If you are heading out for a meal in New Orleans, you’ll want to skip a pop-up restaurant called Saartj. That is, unless you don’t mind being served a plate of Nigerian food with a side of white privilege and seasoned with white guilt. Oh, and it’s more than double the price.
Tunde Wey, the restaurant’s creator, want to “educate” customers on the wealth gap that allegedly exists between whites and African-Americans. To illustrate his point, Wey guilts white customers into paying $30 for their meal instead of $12.
How does he do it?
After they order their meal, Wey lectures whites about income disparities, citing facts from an EPI study that examines wealth distribution. The study suggests that obtaining a college education increases income in black families 50% less than white families, $60,000 and $1130,000 respectively.

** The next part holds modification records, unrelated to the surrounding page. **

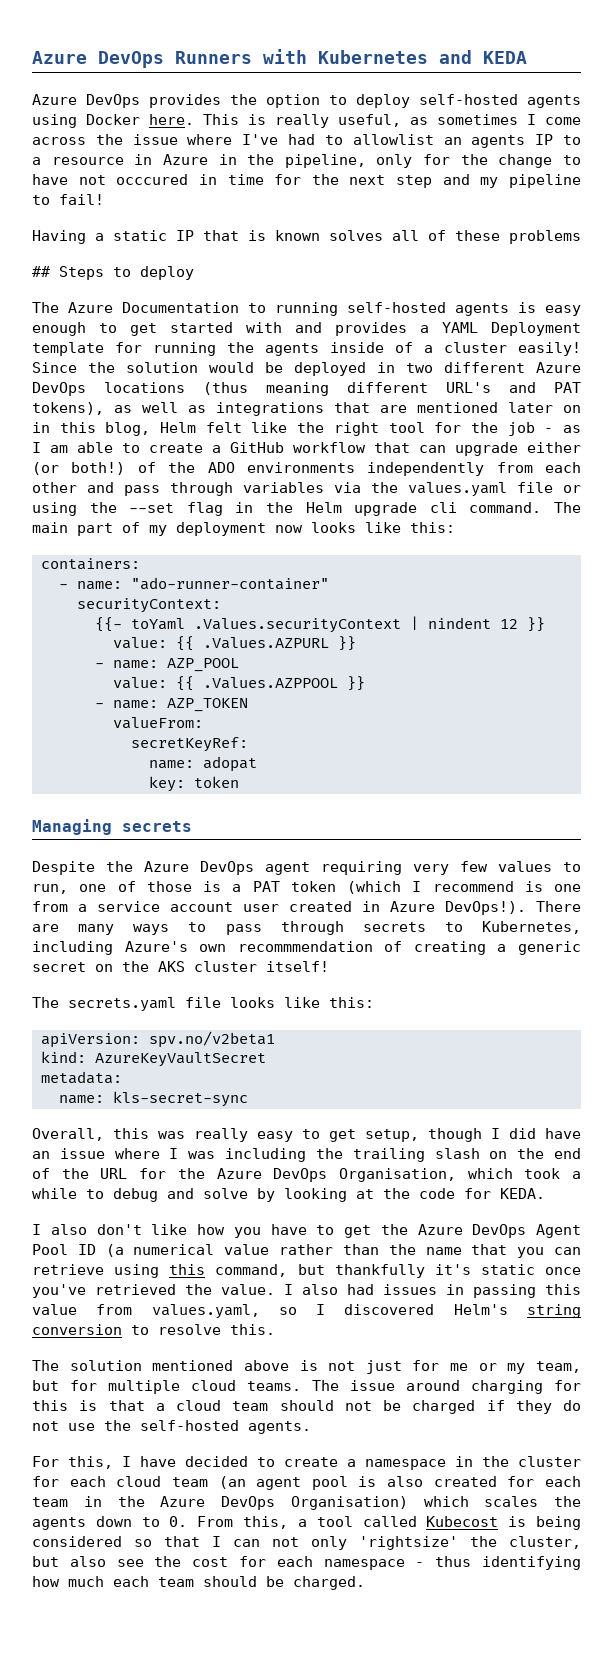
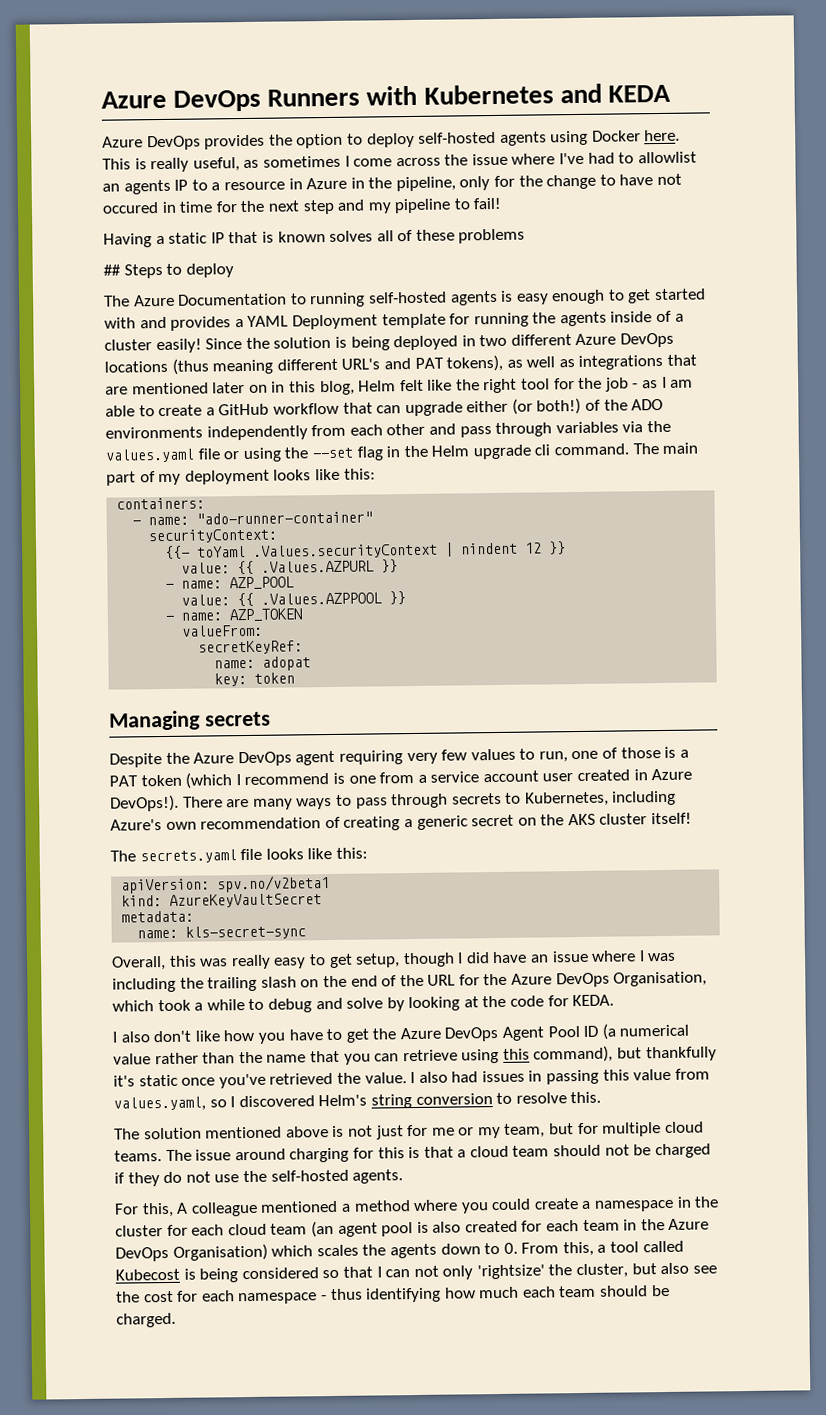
- This is really useful, as sometimes I come across the issue where I've had to allowlist an agents IP to a resource in Azure in the pipeline, only for the change to have not occcured in time for the next step and my pipeline to fail!
+ This is really useful, as sometimes I come across the issue where I've had to allowlist an agents IP to a resource in Azure in the pipeline, only for the change to have not occured in time for the next step and my pipeline to fail!
- Since the solution would be deployed in two different Azure DevOps locations (thus meaning different URL's and PAT tokens), as well as integrations that are mentioned later on in this blog, Helm felt like the right tool for the job - as I am able to create a GitHub workflow that can upgrade either (or both!) of the ADO environments independently from each other and pass through variables via the values.yaml file or using the --set flag in the Helm upgrade cli command.
+ Since the solution is being deployed in two different Azure DevOps locations (thus meaning different URL's and PAT tokens), as well as integrations that are mentioned later on in this blog, Helm felt like the right tool for the job - as I am able to create a GitHub workflow that can upgrade either (or both!) of the ADO environments independently from each other and pass through variables via the values.yaml file or using the --set flag in the Helm upgrade cli command.
- The main part of my deployment now looks like this:
+ The main part of my deployment looks like this:
- There are many ways to pass through secrets to Kubernetes, including Azure's own recommmendation of creating a generic secret on the AKS cluster itself!
+ There are many ways to pass through secrets to Kubernetes, including Azure's own recommendation of creating a generic secret on the AKS cluster itself!
- I also don't like how you have to get the Azure DevOps Agent Pool ID (a numerical value rather than the name that you can retrieve using this command, but thankfully it's static once you've retrieved the value.
+ I also don't like how you have to get the Azure DevOps Agent Pool ID (a numerical value rather than the name that you can retrieve using this command), but thankfully it's static once you've retrieved the value.
- For this, I have decided to create a namespace in the cluster for each cloud team (an agent pool is also created for each team in the Azure DevOps Organisation) which scales the agents down to 0. From this, a tool called Kubecost is being considered so that I can not only 'rightsize' the cluster, but also see the cost for each namespace - thus identifying how much each team should be charged.
+ For this, A colleague mentioned a method where you could create a namespace in the cluster for each cloud team (an agent pool is also created for each team in the Azure DevOps Organisation) which scales the agents down to 0. From this, a tool called Kubecost is being considered so that I can not only 'rightsize' the cluster, but also see the cost for each namespace - thus identifying how much each team should be charged.

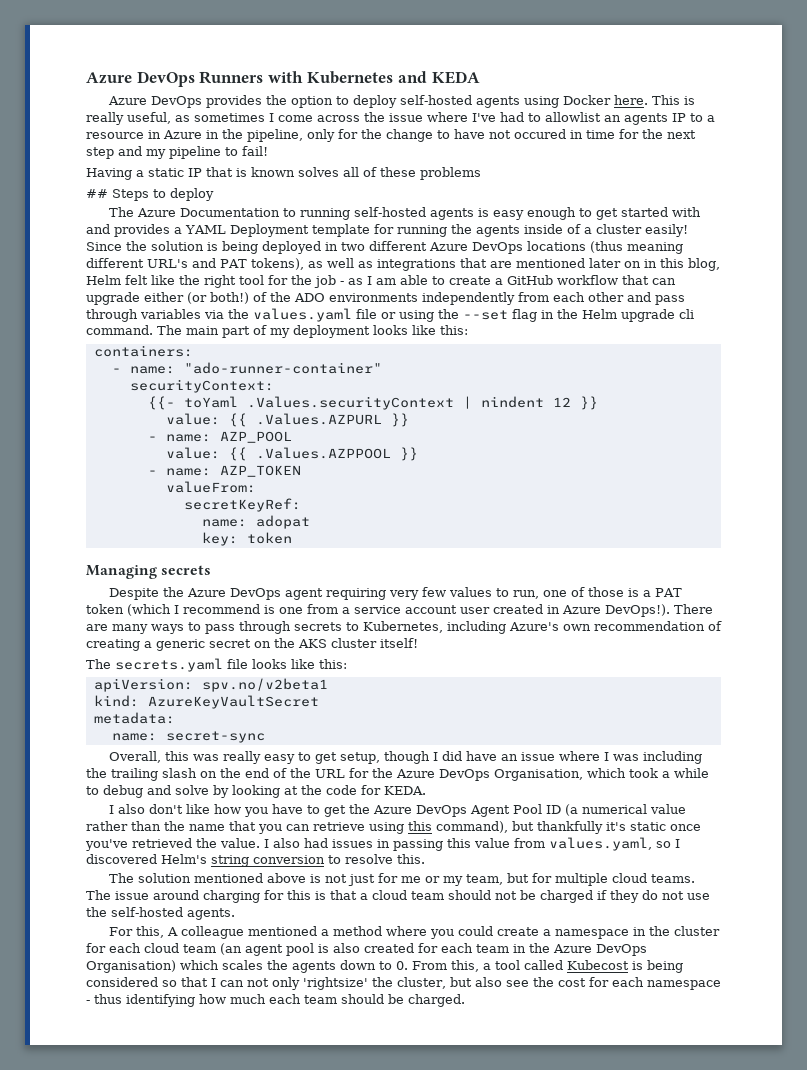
- name: kls-secret-sync
+ name: secret-sync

When speaking to the customers, Wey asks them questions like “have you ever inherited money or received gifts from family like a car, college tuition payments or other high value gifts?” At the end of the discussion, he asks them what they will pay.
According to Wey, he’s not attempting to inflict guilt. Rather, he says, it’s a form of “positive social pressure” intended to create a feeling of obligation among whites. “Refusing to pay more comes off as anti-social and people don’t want to be judged for that,” Wey said.
Astonishingly, 78% of whites bought into the lie and paid the extra money. Wey subsequently offers the $18 to black customers as a symbol of wealth redistribution. However, that’s where the social experiment gets even more interesting.
While whites were guilted into paying more, some black customers freely offered to pay the $30 for their meals. Of course, Wey denied them that opportunity telling them “No, it’s not for you.” Turns out, the free money wasn’t for them either.
Most of the black diners refused the extra $18 paid by their guilt-ridden fellow patrons. That’s because they figured out that taking something you haven’t earned is not the pathway to success and independence. A look back at the history of welfare reforms, which in many ways is wealth redistribution, proves that.